Zudem entscheiden Gerichte in Sorgerechtsfällen oft zu Ungunsten von Trans*personen, wenn ehemalige Partner*innen die diagnostizierte psychische Störung ins Feld führen, um deren elterliche Eignung in Zweifel zu ziehen. Mit Blick auf die allgemeinen Menschenrechte und die Mission der WHO, liefern diese Faktoren überzeugende Argumente dafür, die Kategorie aus dem Abschnitt "Psychische und Verhaltensstörungen" zu entfernen. Da die Mission der WHO die Verwirklichung des bestmöglichen Gesundheitsniveaus bei allen Menschen ist, muss die WHO erwägen, ob eine Richtlinie, welche augenscheinlich die Gesundheit und die Menschenrechtslage einer bestimmten Gruppe verschlechtert, ihrer Mission widerspricht. Der Weg zur Entfernung der Homosexualität per se aus dem medizinischen Klassifikationssystem zeigt sehr deutlich den Zusammenhang zwischen psychiatrischer Diagnose, Stigma und Menschenrechten. Infolge dieser Entscheidung trug die Psychiatrie nicht mehr zur offiziellen Stigmatisierung bei. Es entwickelte sich nach und nach eine nie dagewesene Akzeptanz homosexueller Männer und Frauen in weiten Teilen der Welt. Wenn auch nicht überall, so veränderten sich in vielen Ländern und Kulturen die Sichtweisen auf Homosexualität. Dies gipfelte in den anhaltenden weltweiten Bemühungen schwuler Männer und lesbischer Frauen um Gleichberechtigung, einschließlich Schutz vor Diskriminierung und der "Ehe für alle".
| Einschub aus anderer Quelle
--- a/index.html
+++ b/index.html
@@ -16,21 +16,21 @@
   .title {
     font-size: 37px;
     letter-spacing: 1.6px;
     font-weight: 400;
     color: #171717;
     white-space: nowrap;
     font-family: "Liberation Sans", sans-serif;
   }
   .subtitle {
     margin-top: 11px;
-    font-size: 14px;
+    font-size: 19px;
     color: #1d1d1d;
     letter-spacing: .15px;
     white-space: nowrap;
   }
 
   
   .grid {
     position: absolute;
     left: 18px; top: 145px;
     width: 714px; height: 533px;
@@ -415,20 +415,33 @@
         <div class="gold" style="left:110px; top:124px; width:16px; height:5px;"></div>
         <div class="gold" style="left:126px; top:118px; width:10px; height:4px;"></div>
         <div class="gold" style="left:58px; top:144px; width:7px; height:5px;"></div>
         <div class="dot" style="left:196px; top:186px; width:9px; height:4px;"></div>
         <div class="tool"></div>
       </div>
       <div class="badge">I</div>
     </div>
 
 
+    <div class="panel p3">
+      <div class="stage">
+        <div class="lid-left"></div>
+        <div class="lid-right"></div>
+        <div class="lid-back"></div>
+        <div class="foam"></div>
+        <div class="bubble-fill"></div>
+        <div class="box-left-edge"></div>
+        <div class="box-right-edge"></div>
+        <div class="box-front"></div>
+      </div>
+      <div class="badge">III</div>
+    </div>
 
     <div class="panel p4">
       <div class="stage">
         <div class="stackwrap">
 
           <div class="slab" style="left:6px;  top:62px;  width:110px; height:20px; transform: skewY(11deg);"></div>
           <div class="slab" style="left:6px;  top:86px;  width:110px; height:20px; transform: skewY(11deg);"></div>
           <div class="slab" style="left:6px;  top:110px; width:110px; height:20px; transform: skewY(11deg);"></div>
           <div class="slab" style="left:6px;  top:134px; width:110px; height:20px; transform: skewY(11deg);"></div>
Warum empfahl die Arbeitsgruppe, Geschlechtsinkongruenz als Diagnose in der neuen ICD zu belassen?
Die Entfernung dieser stigmatisierenden Diagnose wurde erwägt. Damit wäre jedoch auch der Zugang zu wichtigen Gesundheitsleistungen entfallen. Zweifelsohne kann die Beibehaltung dieser Diagnosen, auch in modifizierter Fassung, die Stigmatisierung weiterführen. Diese Folge wäre jedoch weniger gravierend für anatomisch dysphorische Trans*personen, als die Verweigerung medizinischer und chirurgischer Leistungen. Das wäre wahrscheinlich die Folge einer Entfernung dieser Diagnose aus der ICD.
Welche Reaktionen haben die Empfehlungen Ihrer Arbeitsgruppe bei Forscher*innen und Trans*personen hervorgerufen?
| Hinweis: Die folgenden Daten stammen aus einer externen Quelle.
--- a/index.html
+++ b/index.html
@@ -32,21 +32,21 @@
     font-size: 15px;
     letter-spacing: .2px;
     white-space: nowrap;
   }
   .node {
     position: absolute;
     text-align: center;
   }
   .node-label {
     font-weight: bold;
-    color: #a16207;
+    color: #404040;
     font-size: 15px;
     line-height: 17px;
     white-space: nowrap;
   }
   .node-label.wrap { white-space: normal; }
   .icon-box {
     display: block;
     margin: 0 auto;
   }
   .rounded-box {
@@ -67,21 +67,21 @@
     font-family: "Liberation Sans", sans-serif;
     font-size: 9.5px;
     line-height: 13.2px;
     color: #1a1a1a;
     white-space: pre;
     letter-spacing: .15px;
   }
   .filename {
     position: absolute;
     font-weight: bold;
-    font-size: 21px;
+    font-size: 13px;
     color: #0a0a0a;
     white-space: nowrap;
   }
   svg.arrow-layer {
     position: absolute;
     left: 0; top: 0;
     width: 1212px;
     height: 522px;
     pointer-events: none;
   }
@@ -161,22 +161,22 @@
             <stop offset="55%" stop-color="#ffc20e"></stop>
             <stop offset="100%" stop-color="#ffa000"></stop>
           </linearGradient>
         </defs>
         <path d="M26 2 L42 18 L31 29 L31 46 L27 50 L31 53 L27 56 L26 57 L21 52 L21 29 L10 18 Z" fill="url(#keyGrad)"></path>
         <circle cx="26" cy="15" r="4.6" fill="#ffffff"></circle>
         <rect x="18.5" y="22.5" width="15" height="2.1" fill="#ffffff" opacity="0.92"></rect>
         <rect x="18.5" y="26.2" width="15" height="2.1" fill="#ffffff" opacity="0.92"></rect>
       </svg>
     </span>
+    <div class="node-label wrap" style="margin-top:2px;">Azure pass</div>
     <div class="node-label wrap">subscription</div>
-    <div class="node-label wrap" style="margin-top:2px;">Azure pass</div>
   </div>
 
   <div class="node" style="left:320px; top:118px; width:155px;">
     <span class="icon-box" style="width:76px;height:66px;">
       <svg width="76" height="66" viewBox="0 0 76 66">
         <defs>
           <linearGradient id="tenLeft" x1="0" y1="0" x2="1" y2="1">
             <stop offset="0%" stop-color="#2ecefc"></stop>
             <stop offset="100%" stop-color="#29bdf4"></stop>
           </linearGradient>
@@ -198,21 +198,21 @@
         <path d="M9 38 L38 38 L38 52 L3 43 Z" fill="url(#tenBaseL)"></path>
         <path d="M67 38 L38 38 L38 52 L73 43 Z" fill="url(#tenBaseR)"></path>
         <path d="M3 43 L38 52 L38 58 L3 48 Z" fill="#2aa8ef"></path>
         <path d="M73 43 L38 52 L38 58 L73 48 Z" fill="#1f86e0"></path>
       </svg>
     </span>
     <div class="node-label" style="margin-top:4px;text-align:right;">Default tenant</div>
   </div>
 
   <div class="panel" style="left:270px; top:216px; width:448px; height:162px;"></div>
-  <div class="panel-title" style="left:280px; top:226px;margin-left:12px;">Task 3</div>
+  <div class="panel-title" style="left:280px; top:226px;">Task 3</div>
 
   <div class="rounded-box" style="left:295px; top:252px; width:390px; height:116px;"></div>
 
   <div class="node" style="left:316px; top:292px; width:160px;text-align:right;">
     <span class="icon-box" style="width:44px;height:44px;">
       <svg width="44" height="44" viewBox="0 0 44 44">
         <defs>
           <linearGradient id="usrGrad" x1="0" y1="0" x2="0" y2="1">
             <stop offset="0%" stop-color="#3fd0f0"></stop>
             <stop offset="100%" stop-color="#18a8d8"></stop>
Zwar wurde keine offizielle Erhebung durchgeführt, doch die Mehrheit scheint eine Entfernung der Diagnosen aus dem ICD-Abschnitt für psychische Störungen zu befürworten. Allerdings gab es Kontroversen um die Beibehaltung der Diagnose für Kinder. Einige Trans*interessenverbände sind der Meinung, dass diese Diagnose Kinder stigmatisiert, auch wenn sie nicht mehr als psychische Störung gilt. Die Arbeitsgruppe war jedoch anderer Meinung. Erstens glauben wir nicht, dass eine medizinische Diagnose mit einem signifikanten Stigma verbunden wäre. Zweitens wären die Präzedenzfälle "Spontangeburt eines Einlings“ (O80) und "Menopausensyndrom" (N95.1) zu nennen. Diese Diagnosen wurden schon lange "medikalisiert", um Zugang zu Gesundheitsleistungen zu ermöglichen, obwohl sie natürliche Lebensereignisse sind, die nicht im engeren Sinne "pathologisch" sind.